# WORK TO COMPLETE
Output the entries exactly. Start at the first line, finish with the line containing "OE Style Driveshaft For 12-17 JK Rear Two", and omit the pictures.

# SUPPLIED MATERIAL

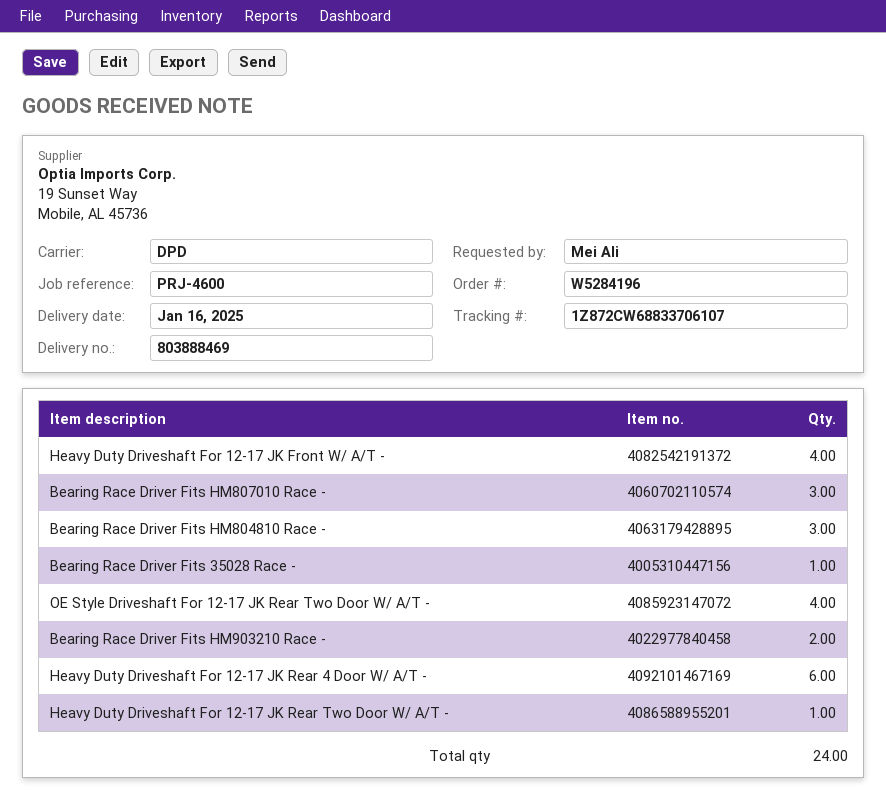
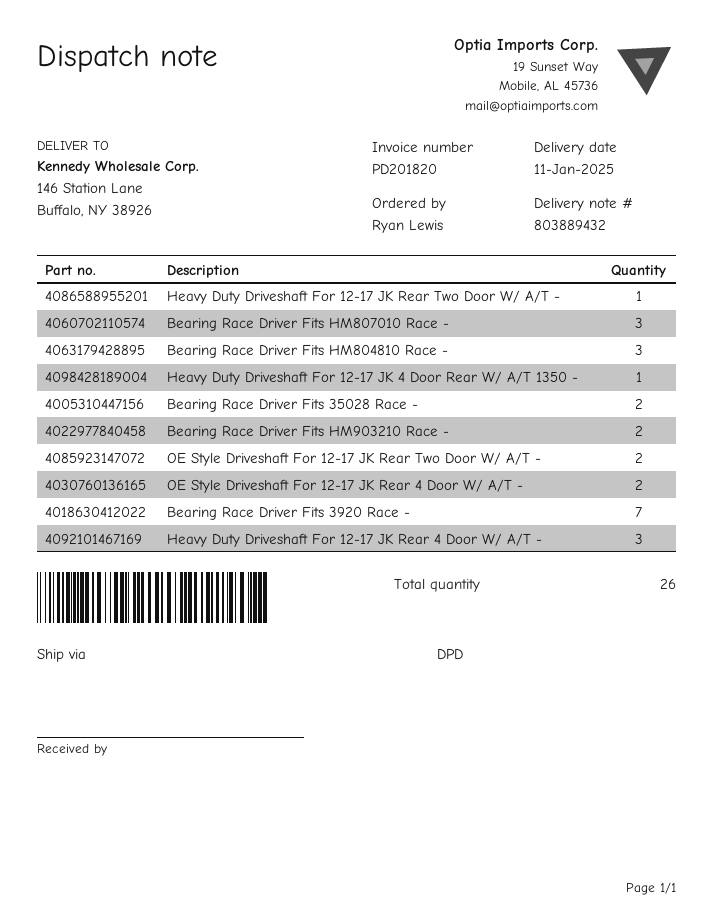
delivery note number: 803888469 -> 803889432
delivery date: 2025-01-16 -> 2025-01-11
ordered by: Mei Ali -> Ryan Lewis
Heavy Duty Driveshaft For 12-17 JK Front W/ A/T -: 4 -> none
Bearing Race Driver Fits 35028 Race -: 1 -> 2
OE Style Driveshaft For 12-17 JK Rear Two Door W/ A/T -: 4 -> 2
Heavy Duty Driveshaft For 12-17 JK Rear 4 Door W/ A/T -: 6 -> 3
Heavy Duty Driveshaft For 12-17 JK 4 Door Rear W/ A/T 1350 -: none -> 1
OE Style Driveshaft For 12-17 JK Rear 4 Door W/ A/T -: none -> 2
Bearing Race Driver Fits 3920 Race -: none -> 7
total quantity: 24 -> 26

# SOLUTION BELOW
delivery note number: 803888469 -> 803889432
delivery date: 2025-01-16 -> 2025-01-11
ordered by: Mei Ali -> Ryan Lewis
Heavy Duty Driveshaft For 12-17 JK Front W/ A/T -: 4 -> none
Bearing Race Driver Fits 35028 Race -: 1 -> 2
OE Style Driveshaft For 12-17 JK Rear Two Door W/ A/T -: 4 -> 2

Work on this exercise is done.